Now one can understand why the utility industry and its nuclear zealots fought so long and hard to mislead people into believing additional power from solar and wind was too expensive.

Tritium is exceedingly difficult to detect. If they are saying there are no elevated radiation levels, they are most likely talking about gamma levels, and tritium isn't a significant gamma emitter. A simple handheld alpha / beta / gamma geiger counter will not detect the rather unique low-voltage beta emission, it requires more specialised equipment.

Just like with the Los Alamos fire's smoke they are lying by omission, acting as if they are reporting the full story when in fact if there were levels detected without complex lab tests the danger would be so great that a few deaths would be likely from even short duration exposures. The greater danger is long term exposure by consumption in drinking water.

There are some folks saying they have inside information on what really caused the quake. The nuking of underground bases intended to be hiding places for the elites. This one supposedly comes from a Black Dragons spokesperson. One less place for kids to be abused by a bunch of demonic folks if true, yay!

Kudos to ya Courtney Stuart. You've done a real service to address these concerns.

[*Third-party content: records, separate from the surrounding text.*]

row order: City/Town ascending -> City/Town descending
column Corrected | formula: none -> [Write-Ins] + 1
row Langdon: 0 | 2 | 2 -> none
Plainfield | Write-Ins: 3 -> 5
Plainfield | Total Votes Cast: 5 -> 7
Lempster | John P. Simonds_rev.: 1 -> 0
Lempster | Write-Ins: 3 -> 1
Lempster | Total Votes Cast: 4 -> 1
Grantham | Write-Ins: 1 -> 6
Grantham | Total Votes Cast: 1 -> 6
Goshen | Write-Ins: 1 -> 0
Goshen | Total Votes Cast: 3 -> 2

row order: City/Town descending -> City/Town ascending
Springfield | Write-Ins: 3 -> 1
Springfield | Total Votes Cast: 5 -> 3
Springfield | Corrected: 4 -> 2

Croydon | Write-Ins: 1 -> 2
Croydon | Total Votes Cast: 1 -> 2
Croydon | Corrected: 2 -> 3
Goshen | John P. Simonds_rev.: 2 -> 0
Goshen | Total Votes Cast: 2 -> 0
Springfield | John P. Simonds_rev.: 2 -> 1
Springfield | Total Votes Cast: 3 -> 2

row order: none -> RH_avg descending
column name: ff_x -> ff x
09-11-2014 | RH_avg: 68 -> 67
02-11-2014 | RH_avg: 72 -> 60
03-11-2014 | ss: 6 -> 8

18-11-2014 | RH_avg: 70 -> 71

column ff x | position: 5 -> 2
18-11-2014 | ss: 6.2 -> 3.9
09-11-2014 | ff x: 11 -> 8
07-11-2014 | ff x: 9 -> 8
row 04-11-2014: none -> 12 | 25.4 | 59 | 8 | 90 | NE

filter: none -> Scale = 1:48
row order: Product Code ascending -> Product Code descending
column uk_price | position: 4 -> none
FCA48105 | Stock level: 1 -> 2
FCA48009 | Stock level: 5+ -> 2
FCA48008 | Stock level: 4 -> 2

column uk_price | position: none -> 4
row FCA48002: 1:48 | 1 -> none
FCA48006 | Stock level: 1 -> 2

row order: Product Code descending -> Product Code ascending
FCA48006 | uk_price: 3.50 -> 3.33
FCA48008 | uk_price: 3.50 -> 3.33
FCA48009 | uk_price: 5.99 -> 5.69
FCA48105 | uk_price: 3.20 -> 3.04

Carbon Austerity Tax (CAT) V's Plutonium Austerity Tax (PAT)?? Both??.....Caesium 137 Austerity Tax??....the PAT, CAT CAT??

From Wikipedia:

..Like hydrogen, tritium is difficult to confine. Rubber, plastic, and some kinds of steel are all somewhat permeable. This has raised concerns that if tritium were used in large quantities, in particular for fusion reactors, it may contribute to radioactive contamination, although its short half-life should prevent significant long-term accumulation in the atmosphere...

...Since tritium is a low energy beta emitter, it is not dangerous externally (its beta particles are unable to penetrate the skin, but it is a radiation hazard when inhaled, ingested via food or water, or absorbed through the skin.[14][15][16][17] HTO has a short biological half-life in the human body of seven to 14 days, which both reduces the total effects of single-incident ingestion and precludes long-term bioaccumulation of HTO from the environment.

Radioactive tritium has leaked from 48 of 65 nuclear sites in the United States.

~ I still cannot find a picture or description of what water looks like when it's tainted w/ tritium but I strongly suspect it is. Well water now has a cloudy-looking color that can easily be seen when put into a dark container.

Tried to find some real info on Mr. Gunter (NOT WIKIPEDIA which as any smart person knows is a totally unreliable source of information. Even liberal collages won't accept papers submitted by their students because it's entered by anyone regardless of facts). and all I could find is that he is a spokesman for a bunch of anti nuclear organizations. No info regarding his background, his degrees in physics or chemistry or actual expertise in the construction of nuclear power stations. or he worked for the NRC and quit because he was threatened when he tried to expose negligence or a cover up of a nuclear accident, anything. Quite perplexing that The Hook would be quoting someone as basically an authority when he has no visible background to be an authority. He's just another environmentalist who cares more about the snail darter than people.